### YOUR ASSIGNMENT
For each entry, repeat the text exactly and omit any picture it holds.

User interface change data
= = = = =
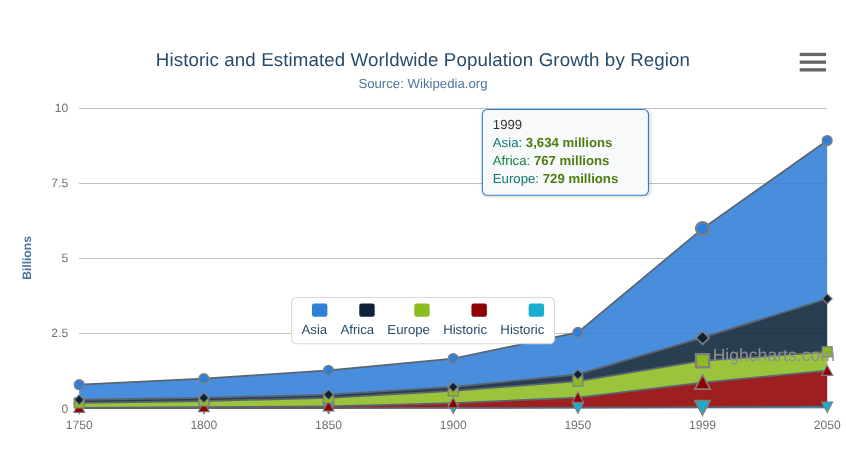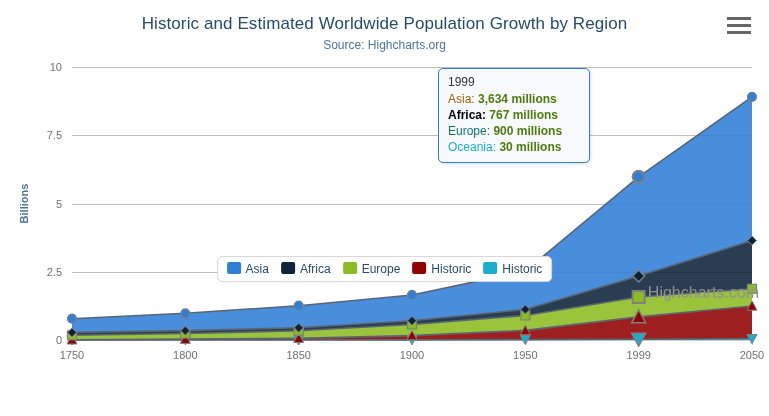--- a/index.html
+++ b/index.html
@@ -19,6 +19,7 @@
     width: 769px;
     height: 308px;
     background: #ffffff;
+    margin-top: 31px;
   }
   .chart-title {
     position: absolute;

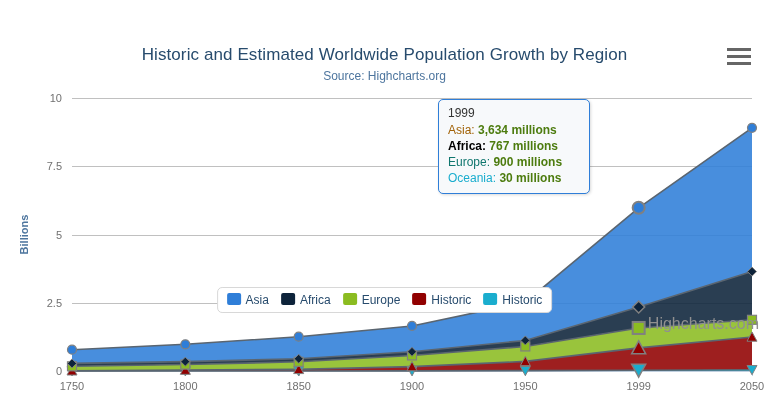--- a/index.html
+++ b/index.html
@@ -171,7 +171,7 @@
 <div id="chart-root">
 
   <div class="chart-title">Historic and Estimated Worldwide Population Growth by Region</div>
-  <div class="chart-subtitle">Source: Highcharts.org</div>
+  <div class="chart-subtitle">Source: Wikipedia.org</div>
 
   <div class="menu-button">
     <span></span>

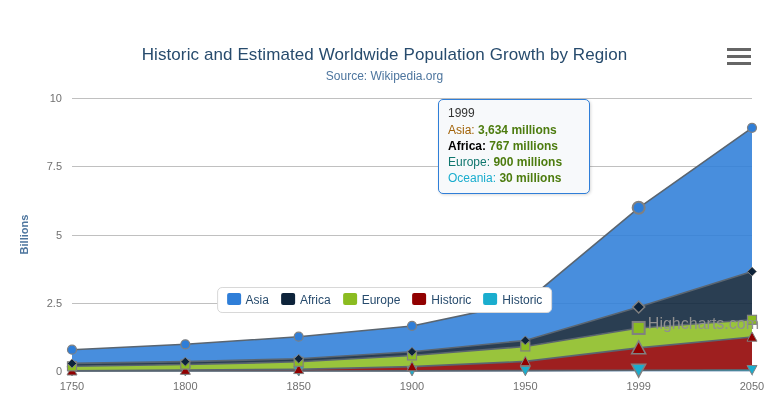--- a/index.html
+++ b/index.html
@@ -269,7 +269,7 @@
   <div class="tooltip">
     <div class="tooltip-header">1999</div>
     <div id="tooltip-rows">
-        <div class="tooltip-row"><span class="tooltip-key" style="color: #a16207;">Asia: </span><span class="tooltip-val">3,634 millions</span></div>
+        <div class="tooltip-row"><span class="tooltip-key" style="color: #0f766e;">Asia: </span><span class="tooltip-val">3,634 millions</span></div>
         <div class="tooltip-row"><span class="tooltip-key" style="color: #000000; font-weight: bold;">Africa: </span><span class="tooltip-val">767 millions</span></div>
         <div class="tooltip-row"><span class="tooltip-key" style="color: #0f766e;">Europe: </span><span class="tooltip-val">900 millions</span></div>
         <div class="tooltip-row"><span class="tooltip-key" style="color: rgb(26, 173, 206);">Oceania: </span><span class="tooltip-val">30 millions</span></div>

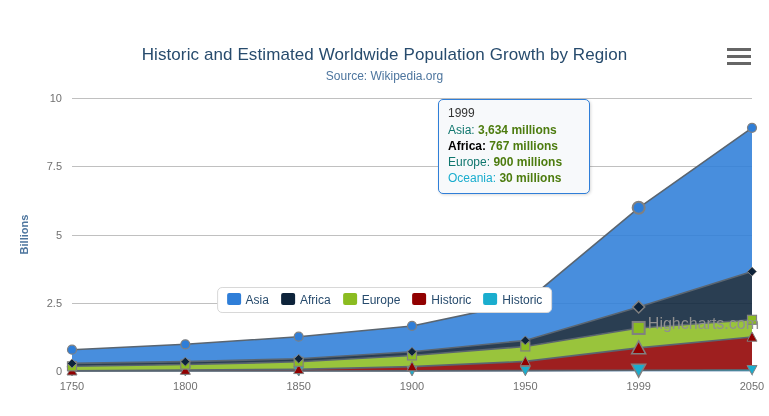--- a/index.html
+++ b/index.html
@@ -270,7 +270,7 @@
     <div class="tooltip-header">1999</div>
     <div id="tooltip-rows">
         <div class="tooltip-row"><span class="tooltip-key" style="color: #0f766e;">Asia: </span><span class="tooltip-val">3,634 millions</span></div>
-        <div class="tooltip-row"><span class="tooltip-key" style="color: #000000; font-weight: bold;">Africa: </span><span class="tooltip-val">767 millions</span></div>
+        <div class="tooltip-row"><span class="tooltip-key" style="color: #15803d;">Africa: </span><span class="tooltip-val">767 millions</span></div>
         <div class="tooltip-row"><span class="tooltip-key" style="color: #0f766e;">Europe: </span><span class="tooltip-val">900 millions</span></div>
         <div class="tooltip-row"><span class="tooltip-key" style="color: rgb(26, 173, 206);">Oceania: </span><span class="tooltip-val">30 millions</span></div>
       </div>

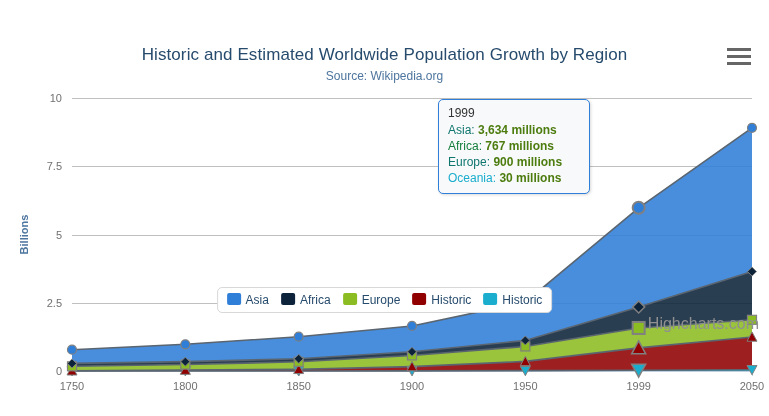--- a/index.html
+++ b/index.html
@@ -271,7 +271,7 @@
     <div id="tooltip-rows">
         <div class="tooltip-row"><span class="tooltip-key" style="color: #0f766e;">Asia: </span><span class="tooltip-val">3,634 millions</span></div>
         <div class="tooltip-row"><span class="tooltip-key" style="color: #15803d;">Africa: </span><span class="tooltip-val">767 millions</span></div>
-        <div class="tooltip-row"><span class="tooltip-key" style="color: #0f766e;">Europe: </span><span class="tooltip-val">900 millions</span></div>
+        <div class="tooltip-row"><span class="tooltip-key" style="color: #0f766e;">Europe: </span><span class="tooltip-val">729 millions</span></div>
         <div class="tooltip-row"><span class="tooltip-key" style="color: rgb(26, 173, 206);">Oceania: </span><span class="tooltip-val">30 millions</span></div>
       </div>
   </div>

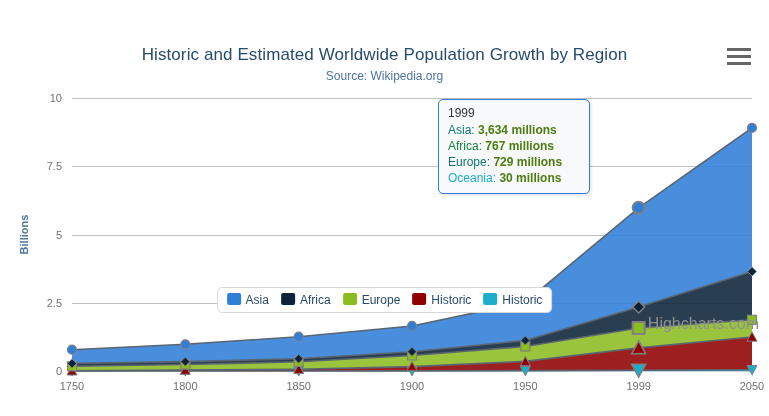--- a/index.html
+++ b/index.html
@@ -272,7 +272,6 @@
         <div class="tooltip-row"><span class="tooltip-key" style="color: #0f766e;">Asia: </span><span class="tooltip-val">3,634 millions</span></div>
         <div class="tooltip-row"><span class="tooltip-key" style="color: #15803d;">Africa: </span><span class="tooltip-val">767 millions</span></div>
         <div class="tooltip-row"><span class="tooltip-key" style="color: #0f766e;">Europe: </span><span class="tooltip-val">729 millions</span></div>
-        <div class="tooltip-row"><span class="tooltip-key" style="color: rgb(26, 173, 206);">Oceania: </span><span class="tooltip-val">30 millions</span></div>
       </div>
   </div>
 

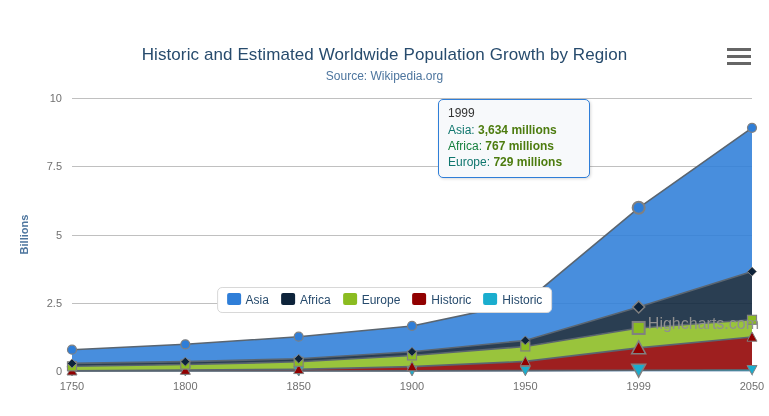--- a/index.html
+++ b/index.html
@@ -115,12 +115,13 @@
   }
   .legend-item {
     display: flex;
-    align-items: flex-start;
+    align-items: flex-end;
     gap: 5px;
     cursor: pointer;
     font-size: 12px;
     color: #274b6d;
     font-family: "Liberation Sans", sans-serif;
+    flex-direction: column;
   }
   .legend-swatch {
     width: 14px;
= = = = =
### COMPLETED EXERCISE
--- a/index.html
+++ b/index.html
@@ -19,6 +19,7 @@
     width: 769px;
     height: 308px;
     background: #ffffff;
+    margin-top: 31px;
   }
   .chart-title {
     position: absolute;

--- a/index.html
+++ b/index.html
@@ -171,7 +171,7 @@
 <div id="chart-root">
 
   <div class="chart-title">Historic and Estimated Worldwide Population Growth by Region</div>
-  <div class="chart-subtitle">Source: Highcharts.org</div>
+  <div class="chart-subtitle">Source: Wikipedia.org</div>
 
   <div class="menu-button">
     <span></span>

--- a/index.html
+++ b/index.html
@@ -269,7 +269,7 @@
   <div class="tooltip">
     <div class="tooltip-header">1999</div>
     <div id="tooltip-rows">
-        <div class="tooltip-row"><span class="tooltip-key" style="color: #a16207;">Asia: </span><span class="tooltip-val">3,634 millions</span></div>
+        <div class="tooltip-row"><span class="tooltip-key" style="color: #0f766e;">Asia: </span><span class="tooltip-val">3,634 millions</span></div>
         <div class="tooltip-row"><span class="tooltip-key" style="color: #000000; font-weight: bold;">Africa: </span><span class="tooltip-val">767 millions</span></div>
         <div class="tooltip-row"><span class="tooltip-key" style="color: #0f766e;">Europe: </span><span class="tooltip-val">900 millions</span></div>
         <div class="tooltip-row"><span class="tooltip-key" style="color: rgb(26, 173, 206);">Oceania: </span><span class="tooltip-val">30 millions</span></div>

--- a/index.html
+++ b/index.html
@@ -270,7 +270,7 @@
     <div class="tooltip-header">1999</div>
     <div id="tooltip-rows">
         <div class="tooltip-row"><span class="tooltip-key" style="color: #0f766e;">Asia: </span><span class="tooltip-val">3,634 millions</span></div>
-        <div class="tooltip-row"><span class="tooltip-key" style="color: #000000; font-weight: bold;">Africa: </span><span class="tooltip-val">767 millions</span></div>
+        <div class="tooltip-row"><span class="tooltip-key" style="color: #15803d;">Africa: </span><span class="tooltip-val">767 millions</span></div>
         <div class="tooltip-row"><span class="tooltip-key" style="color: #0f766e;">Europe: </span><span class="tooltip-val">900 millions</span></div>
         <div class="tooltip-row"><span class="tooltip-key" style="color: rgb(26, 173, 206);">Oceania: </span><span class="tooltip-val">30 millions</span></div>
       </div>

--- a/index.html
+++ b/index.html
@@ -271,7 +271,7 @@
     <div id="tooltip-rows">
         <div class="tooltip-row"><span class="tooltip-key" style="color: #0f766e;">Asia: </span><span class="tooltip-val">3,634 millions</span></div>
         <div class="tooltip-row"><span class="tooltip-key" style="color: #15803d;">Africa: </span><span class="tooltip-val">767 millions</span></div>
-        <div class="tooltip-row"><span class="tooltip-key" style="color: #0f766e;">Europe: </span><span class="tooltip-val">900 millions</span></div>
+        <div class="tooltip-row"><span class="tooltip-key" style="color: #0f766e;">Europe: </span><span class="tooltip-val">729 millions</span></div>
         <div class="tooltip-row"><span class="tooltip-key" style="color: rgb(26, 173, 206);">Oceania: </span><span class="tooltip-val">30 millions</span></div>
       </div>
   </div>

--- a/index.html
+++ b/index.html
@@ -272,7 +272,6 @@
         <div class="tooltip-row"><span class="tooltip-key" style="color: #0f766e;">Asia: </span><span class="tooltip-val">3,634 millions</span></div>
         <div class="tooltip-row"><span class="tooltip-key" style="color: #15803d;">Africa: </span><span class="tooltip-val">767 millions</span></div>
         <div class="tooltip-row"><span class="tooltip-key" style="color: #0f766e;">Europe: </span><span class="tooltip-val">729 millions</span></div>
-        <div class="tooltip-row"><span class="tooltip-key" style="color: rgb(26, 173, 206);">Oceania: </span><span class="tooltip-val">30 millions</span></div>
       </div>
   </div>
 

--- a/index.html
+++ b/index.html
@@ -115,12 +115,13 @@
   }
   .legend-item {
     display: flex;
-    align-items: flex-start;
+    align-items: flex-end;
     gap: 5px;
     cursor: pointer;
     font-size: 12px;
     color: #274b6d;
     font-family: "Liberation Sans", sans-serif;
+    flex-direction: column;
   }
   .legend-swatch {
     width: 14px;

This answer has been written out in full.